I'm probably not being fair to Sims or von Hippel, since I don't know the full context of what they provided to the NYT. Sims' comments are excellent sources of innovation in design—taking an existing product and adding in a crucial loop or aspect that someone else missed. And I've actually read portions of von Hippel's book on democratizing innovation and agree with most of it. But von Hippel's "It could drive manufacturers out of design space" is just bizarre. Would I want an an anesthesiologist to suggest improvements in the system putting me to sleep before an operation? Improvements to the aspects of the system he understood and worked with? Absolutely!

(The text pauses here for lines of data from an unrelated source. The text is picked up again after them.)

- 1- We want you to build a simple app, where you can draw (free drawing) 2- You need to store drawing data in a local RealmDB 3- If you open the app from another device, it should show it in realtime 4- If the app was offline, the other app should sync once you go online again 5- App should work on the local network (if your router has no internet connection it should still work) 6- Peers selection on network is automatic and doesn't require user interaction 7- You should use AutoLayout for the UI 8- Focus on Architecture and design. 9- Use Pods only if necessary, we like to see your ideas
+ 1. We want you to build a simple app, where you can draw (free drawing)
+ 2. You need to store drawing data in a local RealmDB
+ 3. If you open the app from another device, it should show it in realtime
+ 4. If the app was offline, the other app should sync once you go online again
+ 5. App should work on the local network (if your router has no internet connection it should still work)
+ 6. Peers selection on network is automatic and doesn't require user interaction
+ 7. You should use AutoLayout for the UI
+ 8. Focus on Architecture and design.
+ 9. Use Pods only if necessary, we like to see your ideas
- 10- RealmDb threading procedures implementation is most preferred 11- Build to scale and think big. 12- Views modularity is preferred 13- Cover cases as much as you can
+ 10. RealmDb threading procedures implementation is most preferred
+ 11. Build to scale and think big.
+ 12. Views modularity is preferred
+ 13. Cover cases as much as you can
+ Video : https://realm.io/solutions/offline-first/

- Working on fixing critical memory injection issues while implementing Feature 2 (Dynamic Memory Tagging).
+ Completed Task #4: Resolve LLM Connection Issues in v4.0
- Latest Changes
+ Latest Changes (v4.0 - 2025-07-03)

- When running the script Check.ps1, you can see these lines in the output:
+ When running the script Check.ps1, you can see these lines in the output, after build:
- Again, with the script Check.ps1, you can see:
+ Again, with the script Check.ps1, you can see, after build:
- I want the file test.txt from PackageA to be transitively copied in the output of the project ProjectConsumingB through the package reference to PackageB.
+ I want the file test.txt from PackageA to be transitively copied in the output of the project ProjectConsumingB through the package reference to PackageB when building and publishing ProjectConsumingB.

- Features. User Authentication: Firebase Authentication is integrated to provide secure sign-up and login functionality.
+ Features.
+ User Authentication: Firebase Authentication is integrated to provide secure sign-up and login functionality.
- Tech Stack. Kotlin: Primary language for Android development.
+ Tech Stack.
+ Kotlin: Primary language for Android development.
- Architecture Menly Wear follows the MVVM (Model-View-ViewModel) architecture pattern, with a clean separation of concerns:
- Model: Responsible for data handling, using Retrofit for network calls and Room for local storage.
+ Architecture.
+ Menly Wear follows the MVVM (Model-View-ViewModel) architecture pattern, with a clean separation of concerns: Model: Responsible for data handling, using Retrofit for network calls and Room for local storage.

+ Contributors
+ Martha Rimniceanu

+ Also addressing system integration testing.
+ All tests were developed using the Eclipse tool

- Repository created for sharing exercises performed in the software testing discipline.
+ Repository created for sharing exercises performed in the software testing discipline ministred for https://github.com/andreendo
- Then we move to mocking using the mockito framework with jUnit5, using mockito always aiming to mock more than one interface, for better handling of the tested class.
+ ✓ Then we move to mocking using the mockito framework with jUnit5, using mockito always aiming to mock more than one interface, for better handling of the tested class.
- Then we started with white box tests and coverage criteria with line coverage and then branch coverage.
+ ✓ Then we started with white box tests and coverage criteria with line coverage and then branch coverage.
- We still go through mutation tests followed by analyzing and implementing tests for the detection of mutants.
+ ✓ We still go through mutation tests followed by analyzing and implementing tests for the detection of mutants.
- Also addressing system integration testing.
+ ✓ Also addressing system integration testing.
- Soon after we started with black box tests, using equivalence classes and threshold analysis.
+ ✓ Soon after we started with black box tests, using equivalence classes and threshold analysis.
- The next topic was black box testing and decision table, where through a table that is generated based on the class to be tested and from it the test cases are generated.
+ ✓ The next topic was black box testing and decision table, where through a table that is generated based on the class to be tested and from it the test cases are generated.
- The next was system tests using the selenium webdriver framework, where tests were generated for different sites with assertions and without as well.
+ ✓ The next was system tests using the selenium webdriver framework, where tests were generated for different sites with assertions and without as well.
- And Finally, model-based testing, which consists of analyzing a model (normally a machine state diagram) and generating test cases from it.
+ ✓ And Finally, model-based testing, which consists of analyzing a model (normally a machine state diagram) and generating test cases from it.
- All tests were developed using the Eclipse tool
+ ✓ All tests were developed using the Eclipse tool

Would I want an actual medical technology developer developing the whole system, someone who understood the complexities of the electronics, the physics of fluid flow and the of changing thermodynamics within operating room facilities? Hell yeah.

Would I want the anesthesiologist, even a bright sort who could see a little bend in the system that affected his own but small portion of that system to design the whole system, including all the parts he had not expertise in, let alone usability, product design, etc.? Hell no. That's like asking a plumber to design and build your whole house.

This type of over-hyping has been one of the major perils of democratic design, as well as one of its major benefits: technologies frequently help users adapt designs to their own uses, and to work with experienced designers in creating better designs. Sometimes this is great—programs like FrontPage and Dreamweaver can make everyday citizens publishers. And if you look around on the web, non-expert designers/writers do some frankly amazing and important things, on occasion. Does that make them expert designers? Not usually. Is that a problem? Sometimes. Actually, frequently. Especially when innovation in technology is taken to equal innovation in design expertise—Word's grammar checker substituting for writing ability; MovableType's templates substituting for page layout ability; a boatload of cash for a guide and some swanky North Face and Helly Hansen gear substituting for high-elevation mountain climbing experience.